Reine Abbas CEO of Spica Tech, is a mother, entrepreneur, university lecturer, and the founder of Spica Tech, an academy that teaches kids and teens how to design and produce video games.
Although the academy’s head office is located in Beirut Digital District, Abbas noted that it’s a mobile academy that caters to the needs of students all around Lebanon.
“The kids in the MENA region are the biggest digital consumers in the world,” Abbas told Annahar. “Thus, I thought it’s time for us to stop being digital consumers, but to also become digital producers.”
The academy hosts a number of children from different backgrounds including kids with disabilities and refugees. The coursework content is designed differently to accommodate to the different needs of students.
“When you give kids and teens the knowledge to create their own product, you are creating a powerful state of mind that can shift any mountain in any society,” she said. “We are creating a path for a resilient, creative generation because we are using project-based learning.”
Spica Tech empowers children to create a full product and publish their game online through teaching and giving them the necessary tools. Abbas explained that by allowing children to share their game with the world, they are given a sense of responsibility on what they present.
Aside from learning game design, coding, art, testing, publishing, and marketing, children get exposed to critical thinking, creative thinking, and problem-solving.
They also learn entrepreneurship, production, and management skills.

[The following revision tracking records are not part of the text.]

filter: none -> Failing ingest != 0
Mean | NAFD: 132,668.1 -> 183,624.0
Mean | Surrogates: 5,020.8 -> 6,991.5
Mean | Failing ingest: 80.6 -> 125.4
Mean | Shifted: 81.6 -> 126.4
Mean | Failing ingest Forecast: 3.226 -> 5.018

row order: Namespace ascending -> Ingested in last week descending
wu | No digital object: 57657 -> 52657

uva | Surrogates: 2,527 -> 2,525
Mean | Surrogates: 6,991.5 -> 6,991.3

Therefore, before even stepping into the real world, they would have already acquired the necessary skills needed to do anything.
Up until this day, the academy has assisted over 500 students in creating an online game from scratch.

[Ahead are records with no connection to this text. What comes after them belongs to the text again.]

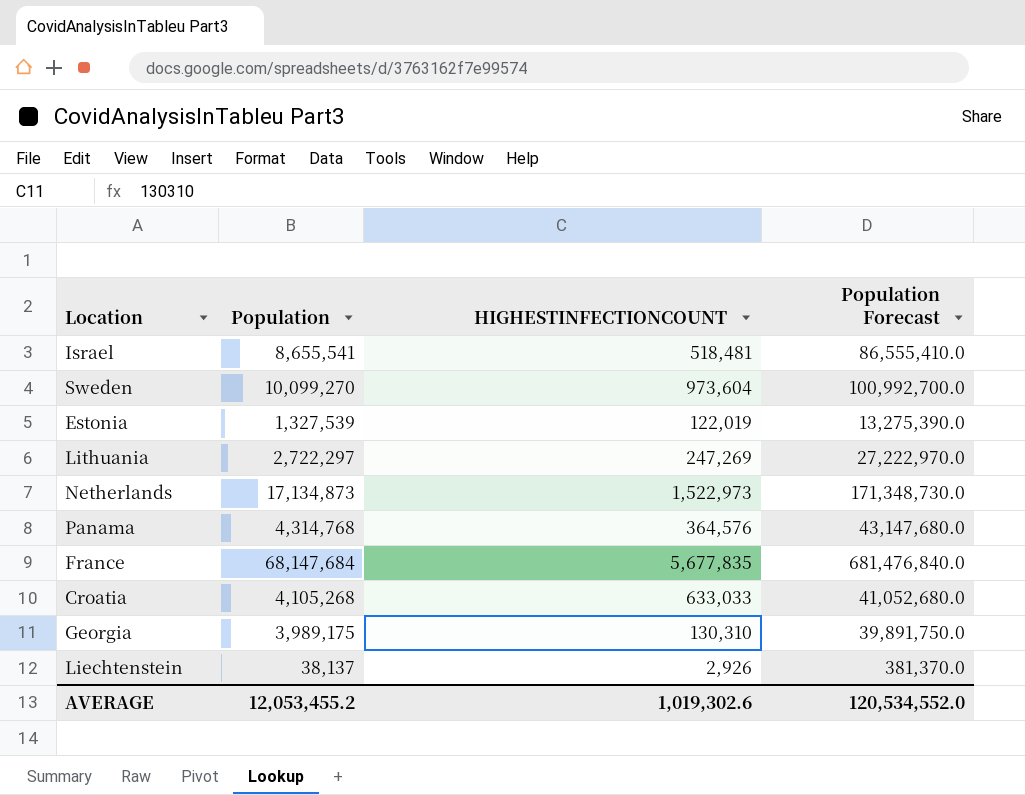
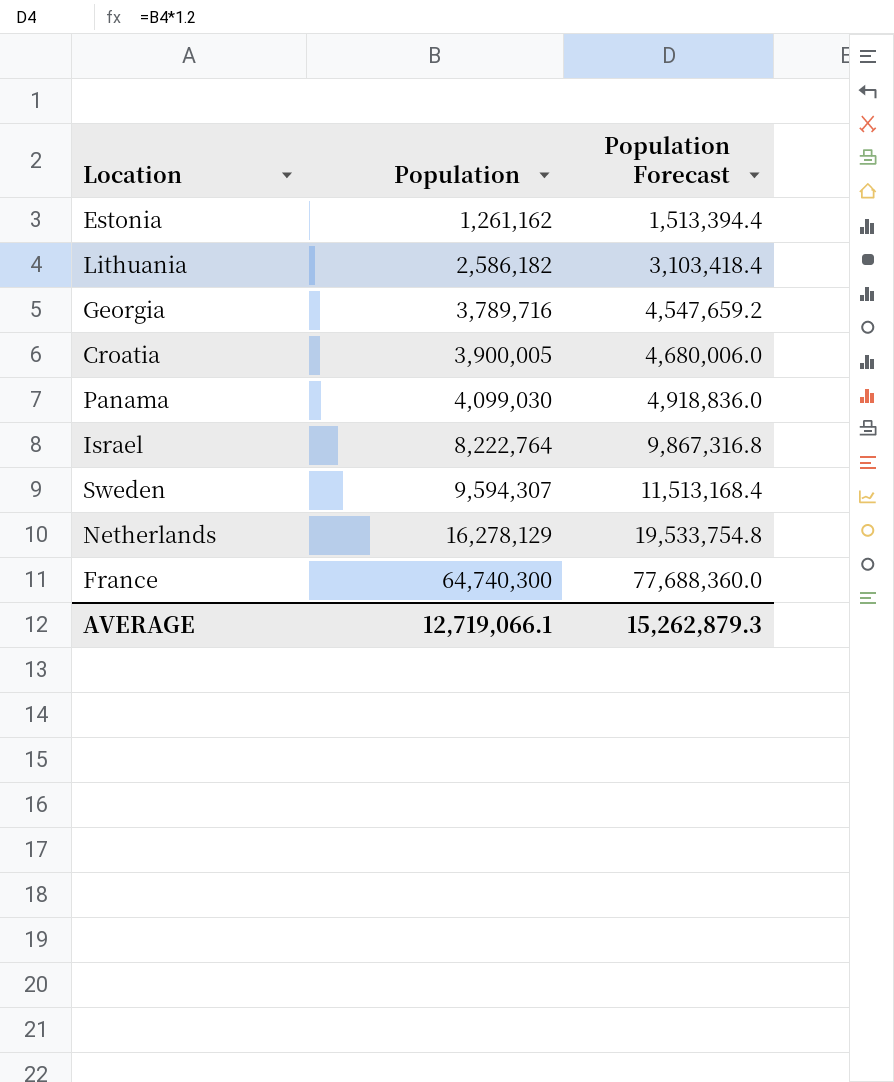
row order: none -> Population ascending
column HIGHESTINFECTIONCOUNT | position: 3 -> none
column Population Forecast | formula: [Population] * 10 -> [Population] * 1.2
row Liechtenstein: 38,137 | 2,926 | 381,370.0 -> none
Estonia | Population: 1,327,539 -> 1,261,162
Lithuania | Population: 2,722,297 -> 2,586,182
Georgia | Population: 3,989,175 -> 3,789,716
Croatia | Population: 4,105,268 -> 3,900,005
Panama | Population: 4,314,768 -> 4,099,030
Israel | Population: 8,655,541 -> 8,222,764
Sweden | Population: 10,099,270 -> 9,594,307
Netherlands | Population: 17,134,873 -> 16,278,129
France | Population: 68,147,684 -> 64,740,300
AVERAGE | Population: 12,053,455.2 -> 12,719,066.1
AVERAGE | Population Forecast: 120,534,552.0 -> 15,262,879.3

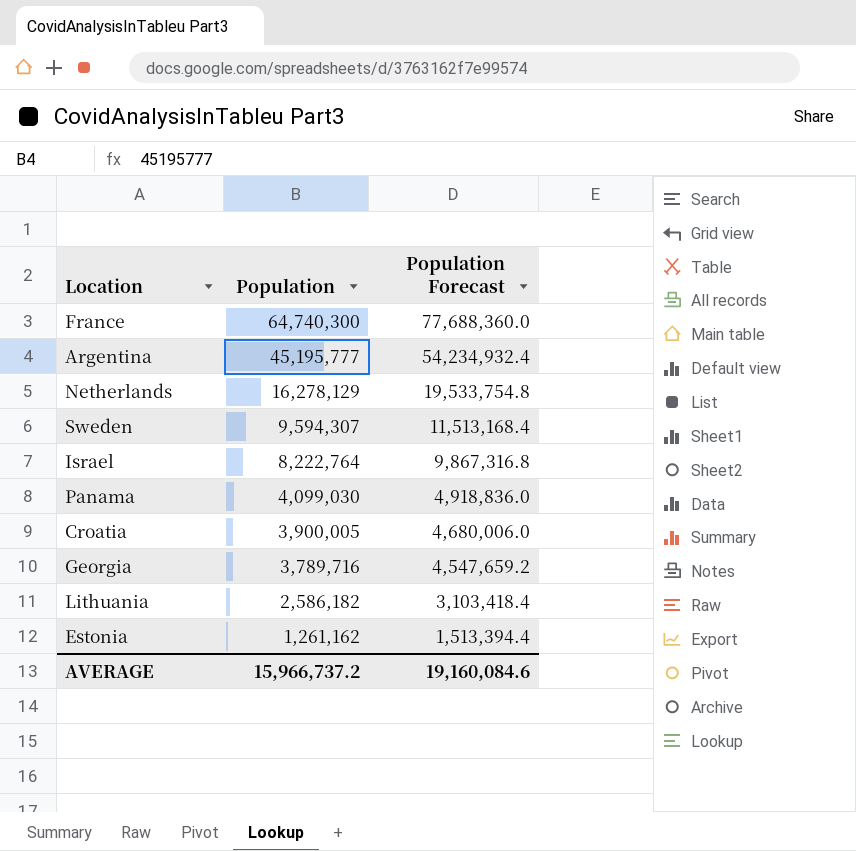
row order: Population ascending -> Population descending
row Argentina: none -> 45,195,777 | 54,234,932.4
AVERAGE | Population: 12,719,066.1 -> 15,966,737.2
AVERAGE | Population Forecast: 15,262,879.3 -> 19,160,084.6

“The future is not somewhere we head to; it’s somewhere we create. In today’s fast-paced and high-tech world, mothers often complain that their kids are spending most of their time online,” Abbas said while confirming her statement and adding, “I’ve created a space for their kids to spend their time online in a useful manner.”
As a woman, Abbas admitted that she had to put twice the effort in order to get her work noticed, but “so what?”, she asked, “we can definitely do that.”
“You can be a mom, a boss, and an entrepreneur at the same time,” she added.
In 2014 and 2015, she was selected as one of The World’s Most Powerful Arab Women for her exceptional work in tech in the region.